→ **About this exercise**: Using the records below, please work out how many lines contain "your"; answer with the number alone.

→ **Extracted records**:
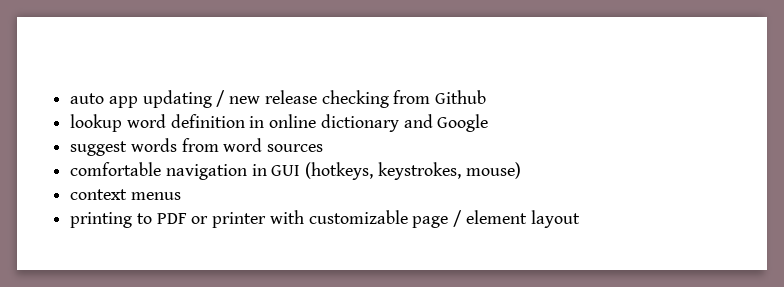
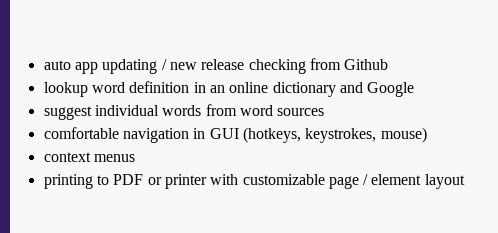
- lookup word definition in online dictionary and Google
+ lookup word definition in an online dictionary and Google
- suggest words from word sources
+ suggest individual words from word sources

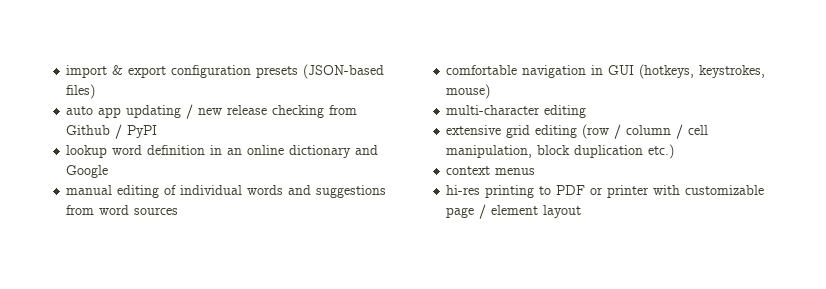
+ import & export configuration presets (JSON-based files)
- auto app updating / new release checking from Github
+ auto app updating / new release checking from Github / PyPI
- suggest individual words from word sources
+ manual editing of individual words and suggestions from word sources
+ multi-character editing
+ extensive grid editing (row / column / cell manipulation, block duplication etc.)
- printing to PDF or printer with customizable page / element layout
+ hi-res printing to PDF or printer with customizable page / element layout

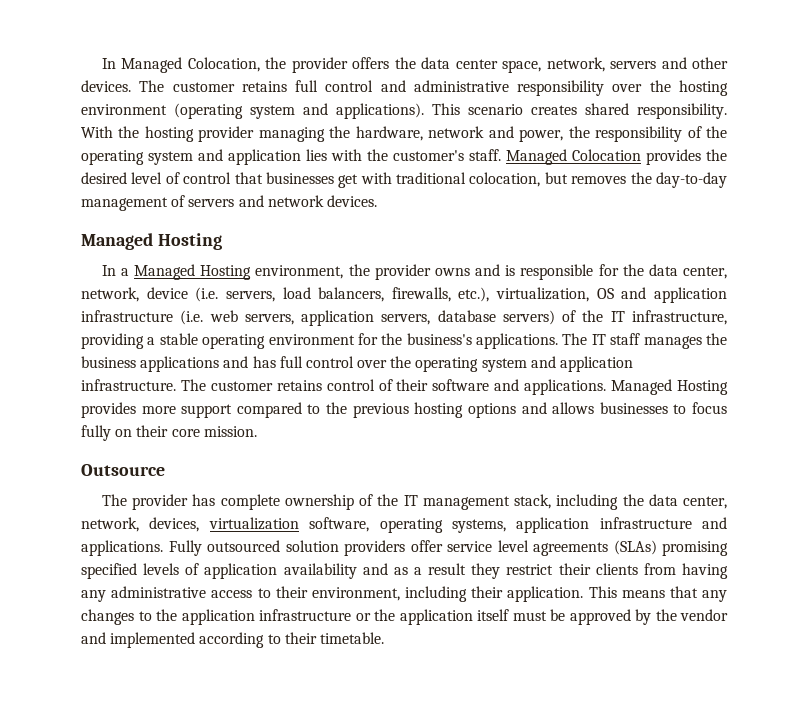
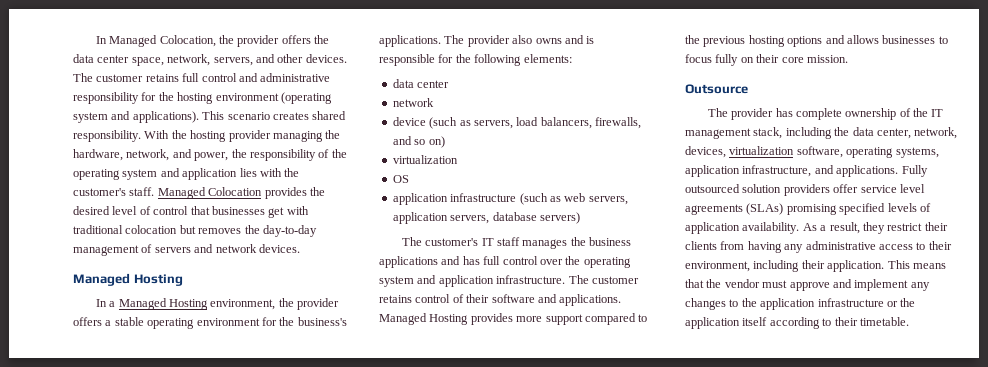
- In Managed Colocation, the provider offers the data center space, network, servers and other devices.
+ In Managed Colocation, the provider offers the data center space, network, servers, and other devices.
- The customer retains full control and administrative responsibility over the hosting environment (operating system and applications).
+ The customer retains full control and administrative responsibility for the hosting environment (operating system and applications).
- With the hosting provider managing the hardware, network and power, the responsibility of the operating system and application lies with the customer's staff.
+ With the hosting provider managing the hardware, network, and power, the responsibility of the operating system and application lies with the customer's staff.
- Managed Colocation provides the desired level of control that businesses get with traditional colocation, but removes the day-to-day management of servers and network devices.
+ Managed Colocation provides the desired level of control that businesses get with traditional colocation but removes the day-to-day management of servers and network devices.
- In a Managed Hosting environment, the provider owns and is responsible for the data center, network, device (i.e. servers, load balancers, firewalls, etc.), virtualization, OS and application infrastructure (i.e. web servers, application servers, database servers) of the IT infrastructure, providing a stable operating environment for the business's applications.
+ In a Managed Hosting environment, the provider offers a stable operating environment for the business's applications.
- The IT staff manages the business applications and has full control over the operating system and application infrastructure.
+ The provider also owns and is responsible for the following elements:
+ data center
+ network
+ device (such as servers, load balancers, firewalls, and so on)
+ virtualization
+ OS
+ application infrastructure (such as web servers, application servers, database servers)
+ The customer's IT staff manages the business applications and has full control over the operating system and application infrastructure.
- The provider has complete ownership of the IT management stack, including the data center, network, devices, virtualization software, operating systems, application infrastructure and applications.
+ The provider has complete ownership of the IT management stack, including the data center, network, devices, virtualization software, operating systems, application infrastructure, and applications.
- Fully outsourced solution providers offer service level agreements (SLAs) promising specified levels of application availability and as a result they restrict their clients from having any administrative access to their environment, including their application.
+ Fully outsourced solution providers offer service level agreements (SLAs) promising specified levels of application availability. As a result, they restrict their clients from having any administrative access to their environment, including their application.
- This means that any changes to the application infrastructure or the application itself must be approved by the vendor and implemented according to their timetable.
+ This means that the vendor must approve and implement any changes to the application infrastructure or the application itself according to their timetable.

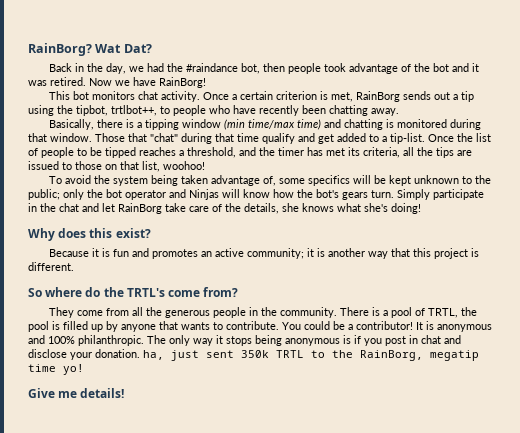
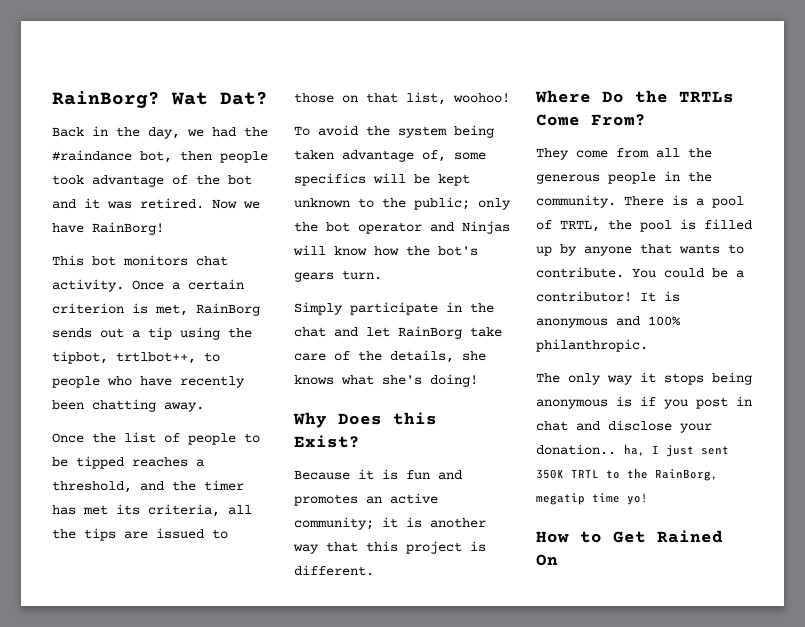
- Basically, there is a tipping window (min time/max time) and chatting is monitored during that window. Those that "chat" during that time qualify and get added to a tip-list.
- To avoid the system being taken advantage of, some specifics will be kept unknown to the public; only the bot operator and Ninjas will know how the bot's gears turn. Simply participate in the chat and let RainBorg take care of the details, she knows what she's doing!
+ To avoid the system being taken advantage of, some specifics will be kept unknown to the public; only the bot operator and Ninjas will know how the bot's gears turn.
+ Simply participate in the chat and let RainBorg take care of the details, she knows what she's doing!
- Why does this exist?
+ Why Does this Exist?
- So where do the TRTL's come from?
+ Where Do the TRTLs Come From?
- It is anonymous and 100% philanthropic. The only way it stops being anonymous is if you post in chat and disclose your donation. ha, just sent 350k TRTL to the RainBorg, megatip time yo!
+ It is anonymous and 100% philanthropic.
+ The only way it stops being anonymous is if you post in chat and disclose your donation.. ha, I just sent 350K TRTL to the RainBorg, megatip time yo!
- Give me details!
+ How to Get Rained On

→ **Response for this exercise**: 2